**TASK STATEMENT**
Copy out each line of the data that contains "rotate".

*** Opening EXCERPTED RECORDS ***

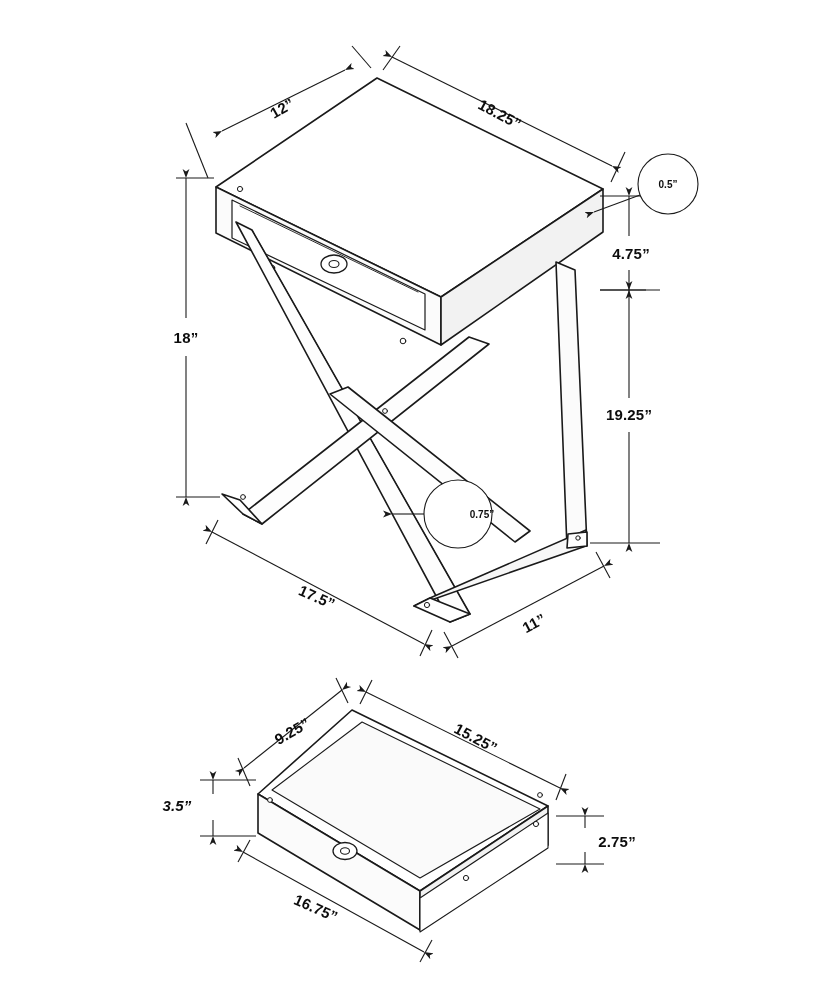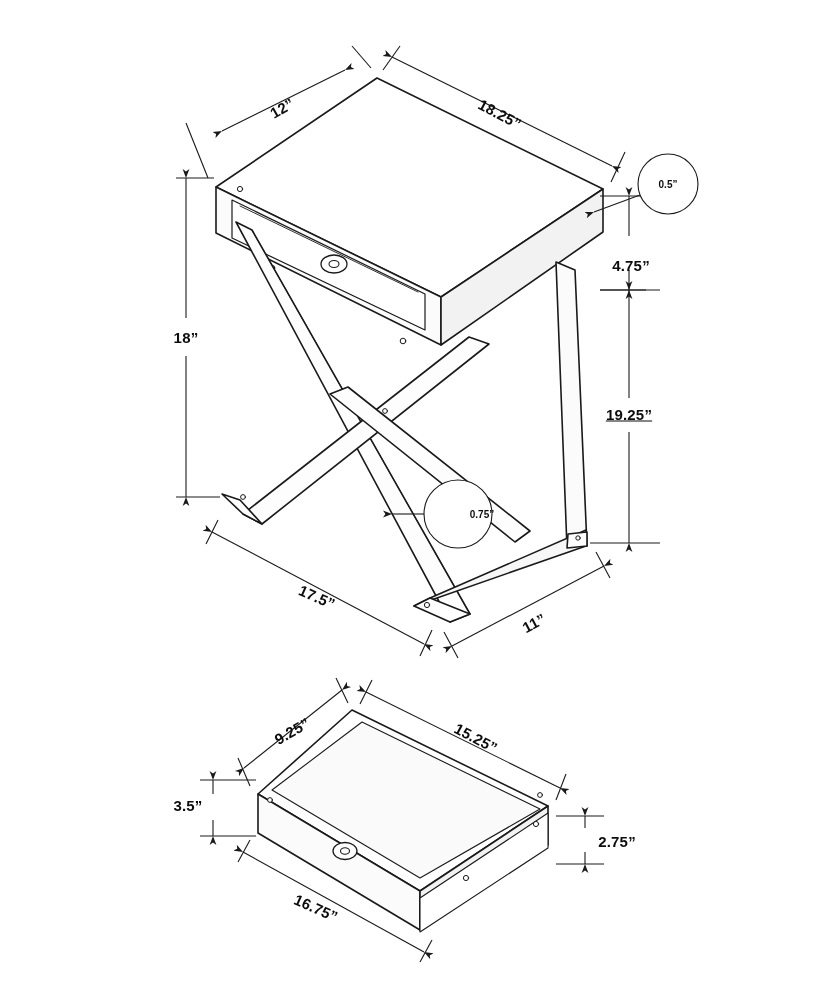--- a/index.html
+++ b/index.html
@@ -180,35 +180,35 @@
       <line x1="243" y1="852" x2="424" y2="952" marker-start="url(#arrowStart)" marker-end="url(#arrowEnd)"></line>
     </g>
   </svg>
 
   <div class="dim-label" style="left:282px; top:108px; transform:translate(-50%,-50%) rotate(-30deg);">12”</div>
 
   <div class="dim-label" style="left:500px; top:114px; transform:translate(-50%,-50%) rotate(28deg);">18.25”</div>
 
   <div class="dim-label" style="left:186px; top:337px; transform:translate(-50%,-50%);">18”</div>
 
-  <div class="dim-label" style="left:631px; top:253px; transform:translate(-50%,-50%);margin-top:12px;">4.75”</div>
-
-  <div class="dim-label" style="left:629px; top:414px; transform:translate(-50%,-50%);text-decoration:underline;">19.25”</div>
+  <div class="dim-label" style="left:631px; top:253px; transform:translate(-50%,-50%);">4.75”</div>
+
+  <div class="dim-label" style="left:629px; top:414px; transform:translate(-50%,-50%);">19.25”</div>
 
   <div class="dim-label" style="left:317px; top:597px; transform:translate(-50%,-50%) rotate(24deg);">17.5”</div>
 
   <div class="dim-label" style="left:534px; top:623px; transform:translate(-50%,-50%) rotate(-28deg);">11”</div>
 
   <div class="callout-label" style="left:668px; top:184px; transform:translate(-50%,-50%);">0.5”</div>
 
   <div class="callout-label" style="left:458px; top:514px; transform:translate(-50%,-50%);margin-left:24px;">0.75”</div>
 
   <div class="dim-label" style="left:292px; top:731px; transform:translate(-50%,-50%) rotate(-30deg);">9.25”</div>
 
   <div class="dim-label" style="left:476px; top:738px; transform:translate(-50%,-50%) rotate(28deg);">15.25”</div>
 
-  <div class="dim-label" style="left:188px; top:805px; transform:translate(-50%,-50%);">3.5”</div>
+  <div class="dim-label" style="left:177px; top:805px; transform:translate(-50%,-50%);font-style:italic;">3.5”</div>
 
   <div class="dim-label" style="left:617px; top:841px; transform:translate(-50%,-50%);">2.75”</div>
 
   <div class="dim-label" style="left:316px; top:908px; transform:translate(-50%,-50%) rotate(24deg);">16.75”</div>
 
 </div>
 
 </body></html>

*** Closing EXCERPTED RECORDS ***

**RESPONSE BELOW**
   <div class="dim-label" style="left:282px; top:108px; transform:translate(-50%,-50%) rotate(-30deg);">12”</div>
   <div class="dim-label" style="left:500px; top:114px; transform:translate(-50%,-50%) rotate(28deg);">18.25”</div>
   <div class="dim-label" style="left:317px; top:597px; transform:translate(-50%,-50%) rotate(24deg);">17.5”</div>
   <div class="dim-label" style="left:534px; top:623px; transform:translate(-50%,-50%) rotate(-28deg);">11”</div>
   <div class="dim-label" style="left:292px; top:731px; transform:translate(-50%,-50%) rotate(-30deg);">9.25”</div>
   <div class="dim-label" style="left:476px; top:738px; transform:translate(-50%,-50%) rotate(28deg);">15.25”</div>
   <div class="dim-label" style="left:316px; top:908px; transform:translate(-50%,-50%) rotate(24deg);">16.75”</div>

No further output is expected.